*** Supplied records Section Begins ***

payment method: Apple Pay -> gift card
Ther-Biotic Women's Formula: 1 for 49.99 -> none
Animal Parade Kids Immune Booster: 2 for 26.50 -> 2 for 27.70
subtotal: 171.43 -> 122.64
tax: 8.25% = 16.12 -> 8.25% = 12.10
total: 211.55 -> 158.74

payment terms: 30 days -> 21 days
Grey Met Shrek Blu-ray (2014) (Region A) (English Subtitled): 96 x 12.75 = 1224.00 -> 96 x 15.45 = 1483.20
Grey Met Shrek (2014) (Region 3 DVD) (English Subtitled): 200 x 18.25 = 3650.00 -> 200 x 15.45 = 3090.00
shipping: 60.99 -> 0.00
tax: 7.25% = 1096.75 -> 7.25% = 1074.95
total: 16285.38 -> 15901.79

*** Supplied records Section Ends ***
*** Supplied records Section Begins ***

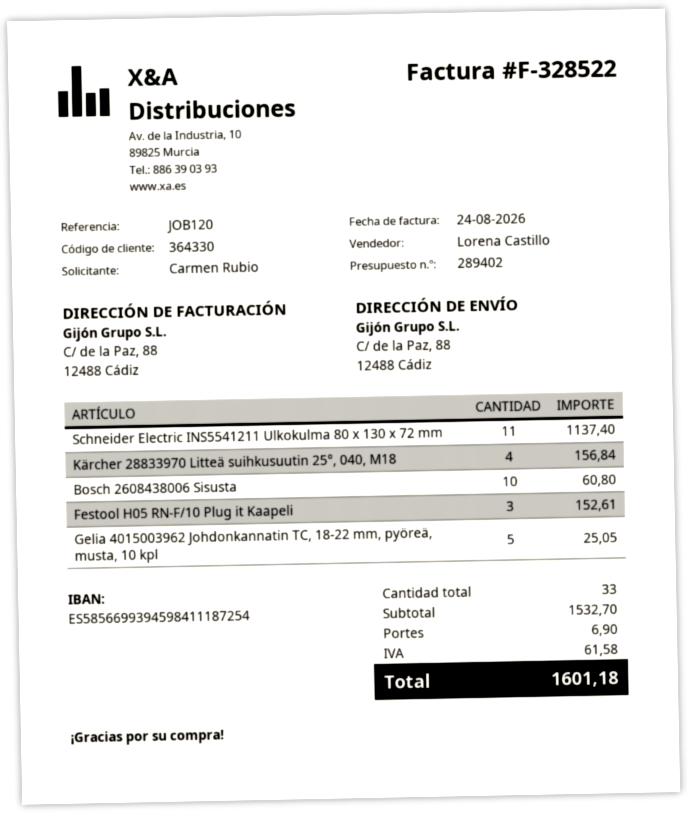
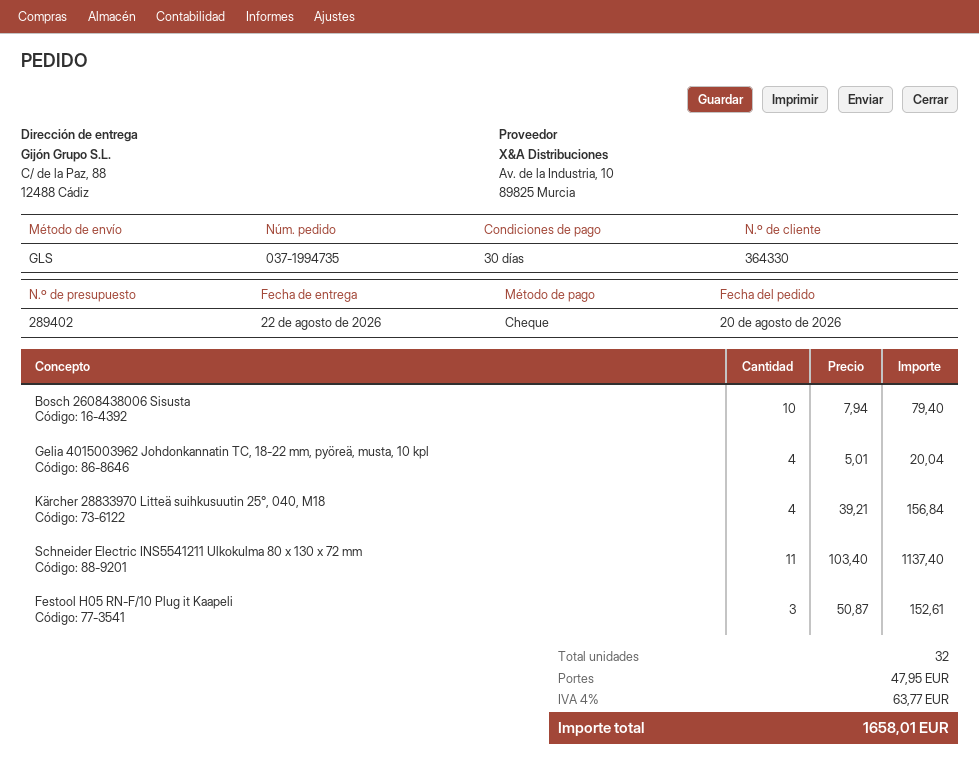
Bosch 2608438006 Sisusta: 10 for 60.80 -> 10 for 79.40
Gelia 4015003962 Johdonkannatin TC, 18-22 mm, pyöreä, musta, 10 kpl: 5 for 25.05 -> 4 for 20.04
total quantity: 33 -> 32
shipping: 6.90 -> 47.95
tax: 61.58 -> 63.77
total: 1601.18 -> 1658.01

*** Supplied records Section Ends ***
*** Supplied records Section Begins ***

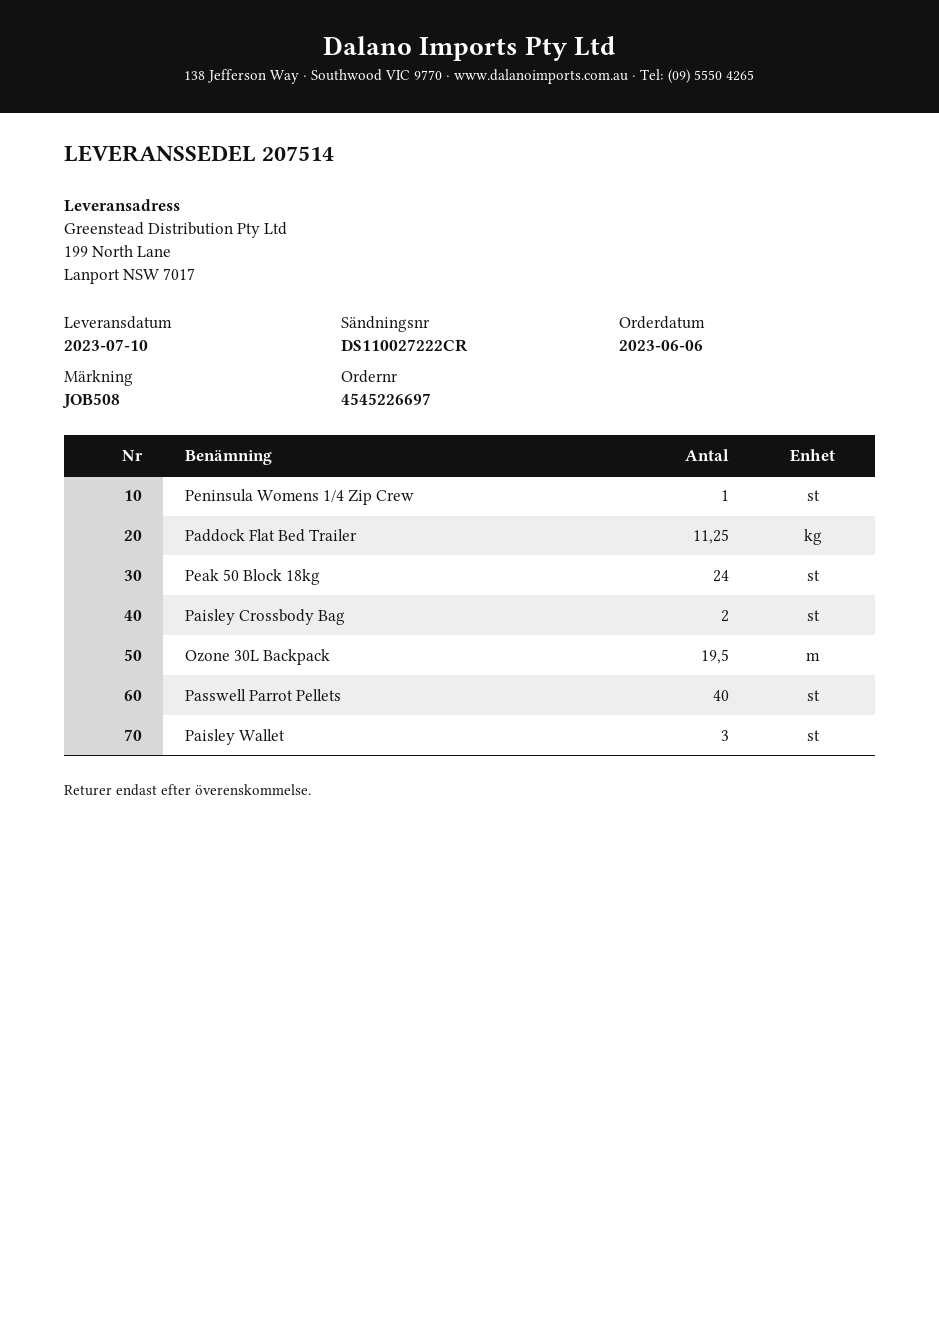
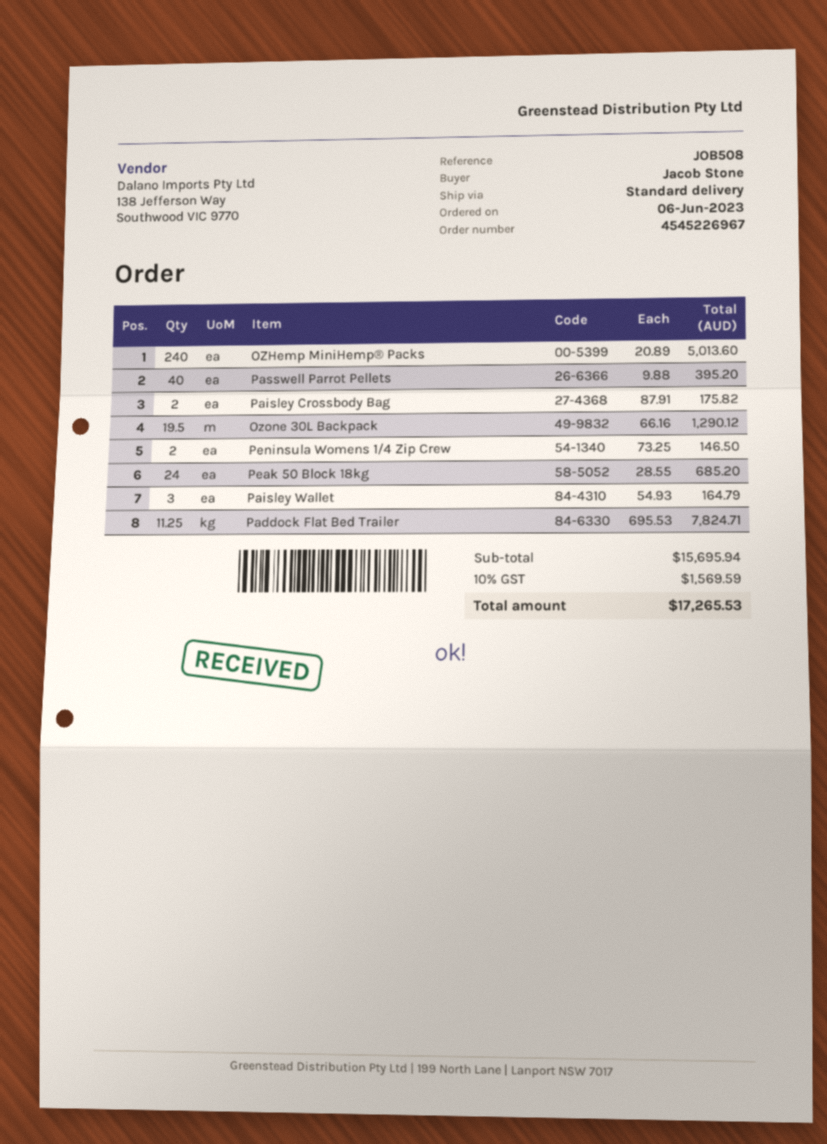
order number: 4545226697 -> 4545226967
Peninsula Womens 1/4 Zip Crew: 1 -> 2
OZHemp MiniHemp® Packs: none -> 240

*** Supplied records Section Ends ***

Work required: Copy out all lines from the material above that contain the string "Region".

Task result:
Grey Met Shrek Blu-ray (2014) (Region A) (English Subtitled): 96 x 12.75 = 1224.00 -> 96 x 15.45 = 1483.20
Grey Met Shrek (2014) (Region 3 DVD) (English Subtitled): 200 x 18.25 = 3650.00 -> 200 x 15.45 = 3090.00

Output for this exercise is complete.